Why I Love the Cactus Cafe and Will Continue to Speak out on it’s behalf

Posted on March 1, 2010 by Sara Hickman. | 2 Comments

My thoughts on the Cactus Cafe are @ http://www.zenlala.com. Join me to save it, won’t you?

SARA HICKMAN: What the Cactus Cafe Means To Me

For me as a performer, the “memory makers”, besides the people and the travel,
are the remembrances of a stage: the ambience, the quality of the sound, the people who are
in charge of a venue I’ve been asked to play.

The rare thing about the Cactus Cafe is that, among owning those fine qualities,
it also has history, and it has longevity. To perform on a legendary stage that has
hosted songwriting legends—from blues to folk to pop and instrumental—is becoming harder
and harder to find in a world that wants new, fast, convenient. Cactus Cafe is about risk,
about depth, about opportunity (for the listener and the performer) and about culture.
It will be there long after students graduate, long after many of we performers pass on.
There is a beauty to that that must convince others to keep the doors open.

And let’s not forget Griff, Chris and Susan…people who have dedicated half their LIVES,
their hearts, to keeping what makes the Cactus unique and special. This is an added
blessing to what keeps Cactus a venue I enjoy—knowing the faces who have become
an integral part of the Cactus itself, people I have grown to consider friends, consider family.

So, for me, Cactus Cafe is always about returning home. It represents the essence of a city that
prides itself on community, culture, music and nature.
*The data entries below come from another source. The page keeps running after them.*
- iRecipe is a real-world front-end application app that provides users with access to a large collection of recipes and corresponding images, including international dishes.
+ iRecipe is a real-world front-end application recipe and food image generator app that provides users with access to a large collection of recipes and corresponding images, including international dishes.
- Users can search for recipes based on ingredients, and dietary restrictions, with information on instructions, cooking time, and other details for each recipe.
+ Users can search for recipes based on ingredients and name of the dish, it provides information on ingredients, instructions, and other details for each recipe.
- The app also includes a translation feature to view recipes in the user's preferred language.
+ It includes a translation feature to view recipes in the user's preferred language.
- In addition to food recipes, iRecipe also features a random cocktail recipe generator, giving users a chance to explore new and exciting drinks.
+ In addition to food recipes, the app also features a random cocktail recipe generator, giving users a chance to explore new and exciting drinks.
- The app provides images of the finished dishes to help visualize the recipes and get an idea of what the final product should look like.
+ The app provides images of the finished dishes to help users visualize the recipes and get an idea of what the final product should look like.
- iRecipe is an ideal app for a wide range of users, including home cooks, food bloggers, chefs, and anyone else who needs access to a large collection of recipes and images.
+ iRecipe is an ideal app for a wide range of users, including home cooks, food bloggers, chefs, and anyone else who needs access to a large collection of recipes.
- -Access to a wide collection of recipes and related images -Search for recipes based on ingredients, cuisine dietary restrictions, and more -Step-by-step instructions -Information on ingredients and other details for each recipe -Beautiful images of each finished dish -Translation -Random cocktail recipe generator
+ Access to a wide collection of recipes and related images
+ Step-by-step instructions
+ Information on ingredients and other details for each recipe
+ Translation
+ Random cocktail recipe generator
I will always feel a pinch of nervousness
mingled with enthusiasm when I have an impending Cactus show—it’s a sacred space,
a place to share my songs, my words, my thoughts, my SELF. To clarify, I feel like I’m returning home
on that stage because the sound is crafted to allow me to be heard—much like a smaller
version of Carnegie Hall, that same buttery ease of delivery—and I know the audience is
diverse, it’s eager, it’s ready to absorb and reflect on what I want to share. The audience
represents a microcosm of the world beyond…

To take away an historic part of what is Austin would be to throw the baby out with the
bathwater. There is no other place in Austin where the eclectic, esteemed performers (Jane
Siberry, Mike Doughty, Alejandro Escovedo, Robert Earl Keen) can mix with the up and coming (Betty Soo,
Ruthie Foster, Emily Elbert) and create an environment of interesting sound. There is, I repeat,
no other home in Austin for this one-of-a-kind mystical moments of song.
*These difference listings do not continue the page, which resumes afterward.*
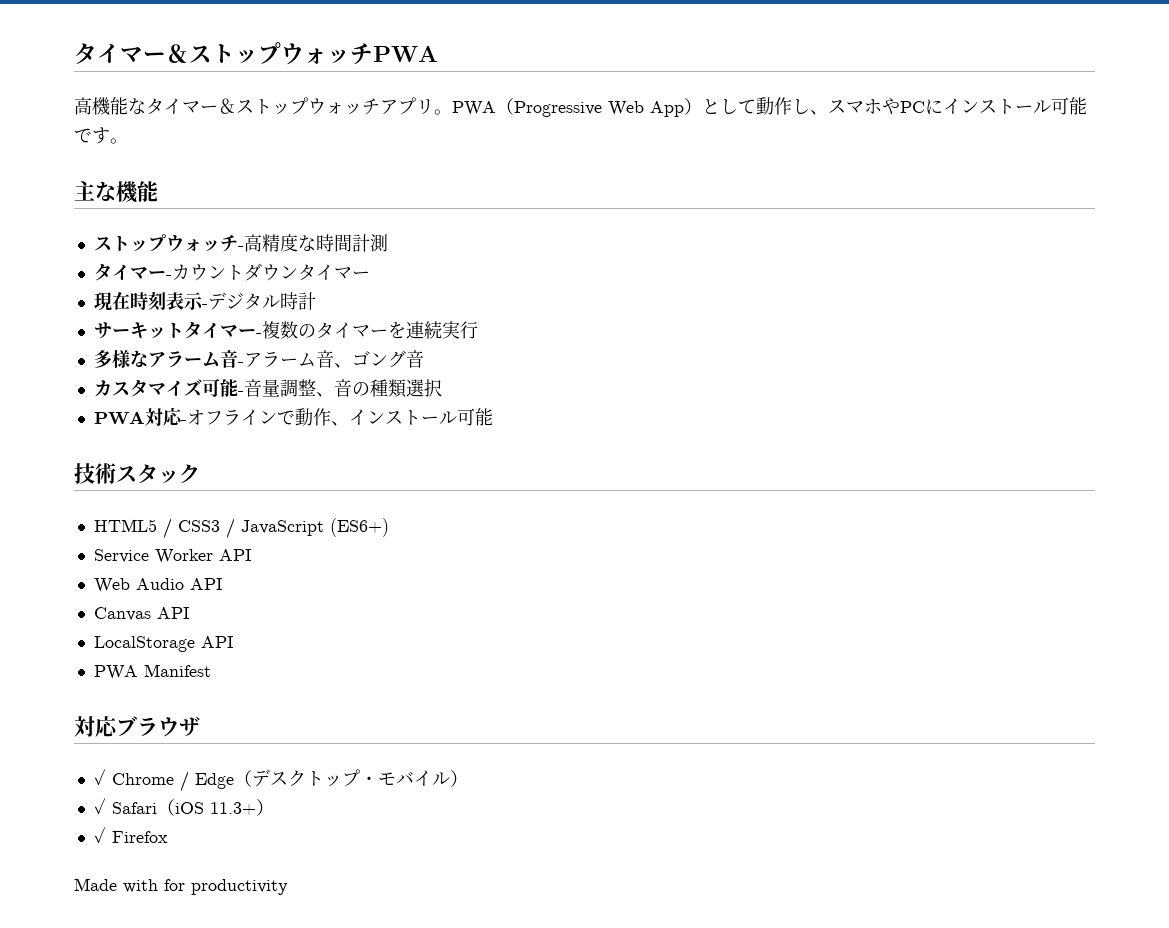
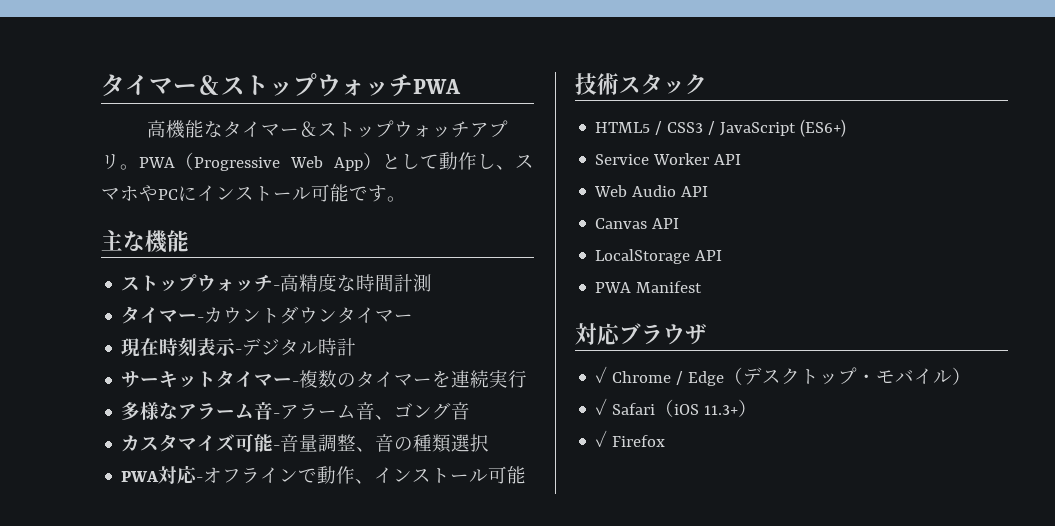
- Made with for productivity

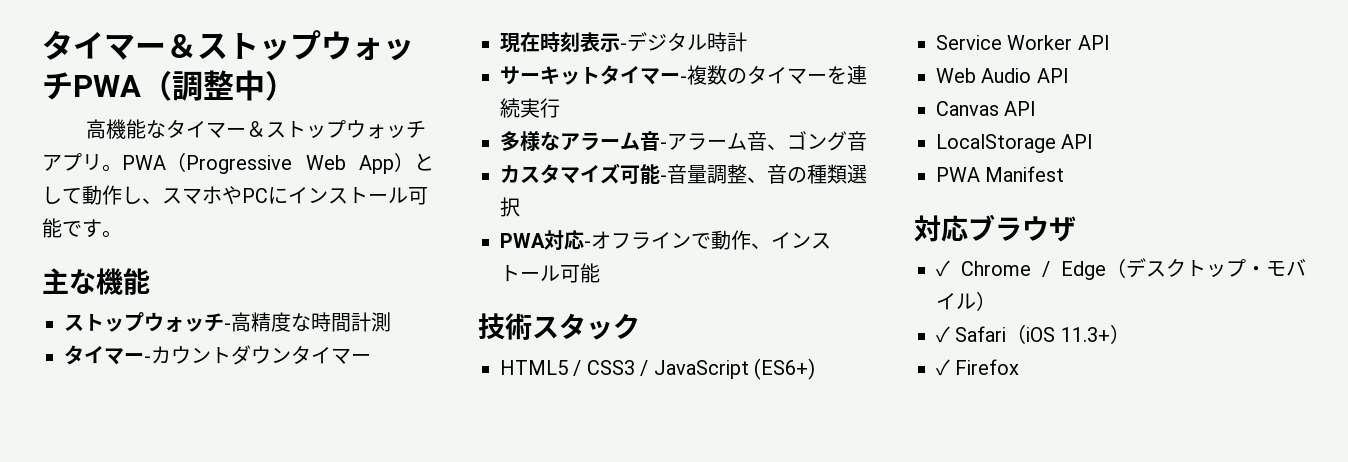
- タイマー＆ストップウォッチPWA
+ タイマー＆ストップウォッチPWA（調整中）

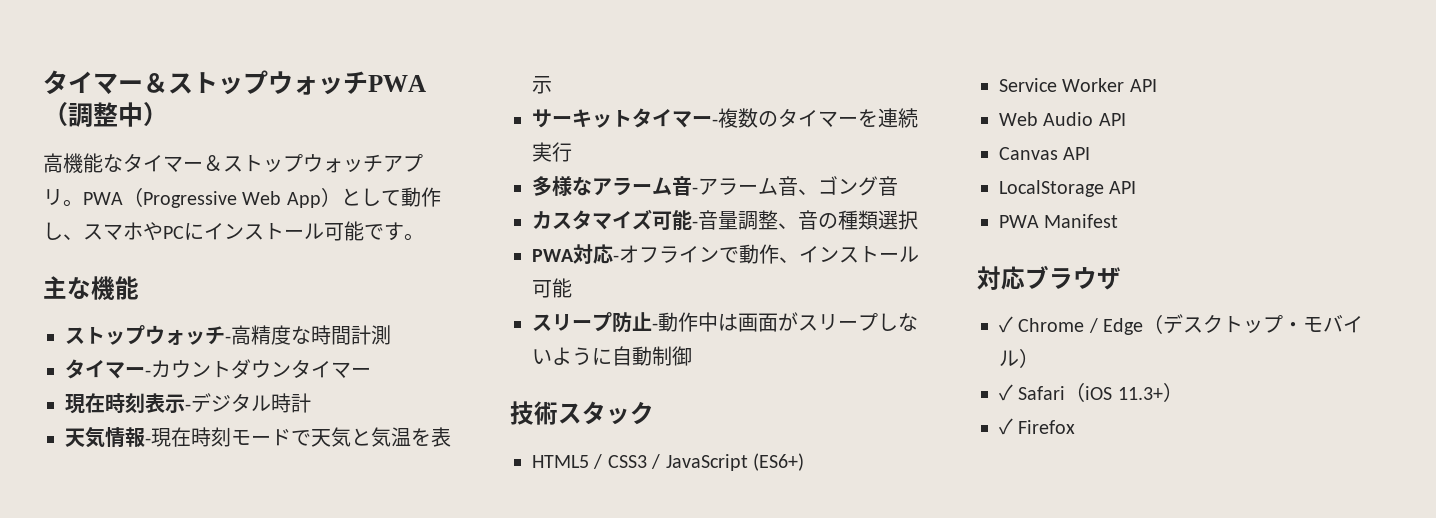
+ 天気情報-現在時刻モードで天気と気温を表示
+ スリープ防止-動作中は画面がスリープしないように自動制御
We’ve lost Armadillo Headquarters, Chicago House, Liberty Lunch and Electric Lounge.
And, now, should someone be foolish enough to sign off on closing the Cactus, they
will have the eternal stain of removing the most precious of jewels that UT has maintained,
and maintained because the Cactus brings together the community, the students, the staff while
providing an oasis for those thirsty to see a myriad of amazing talent in an intimate,
quality listening room.

2 responses to “Why I Love the Cactus Cafe and Will Continue to Speak out on it’s behalf”

  1. Brad McCarty says:

    Happy Birthday (a few days late) !

  2. Robyn says:

    The first time I ever saw you was at the Cactus…I think it was ’89.  You passed out toy instruments to the audience.  And when I told you that I’d decided to come see you that night instead of going to watch “Gone with the Wind” for the umpteenth time, you signed my album of “Equal Scary People” by writing “thanks, because I give a damn!”. And YES you DO!  Thanks for that memory!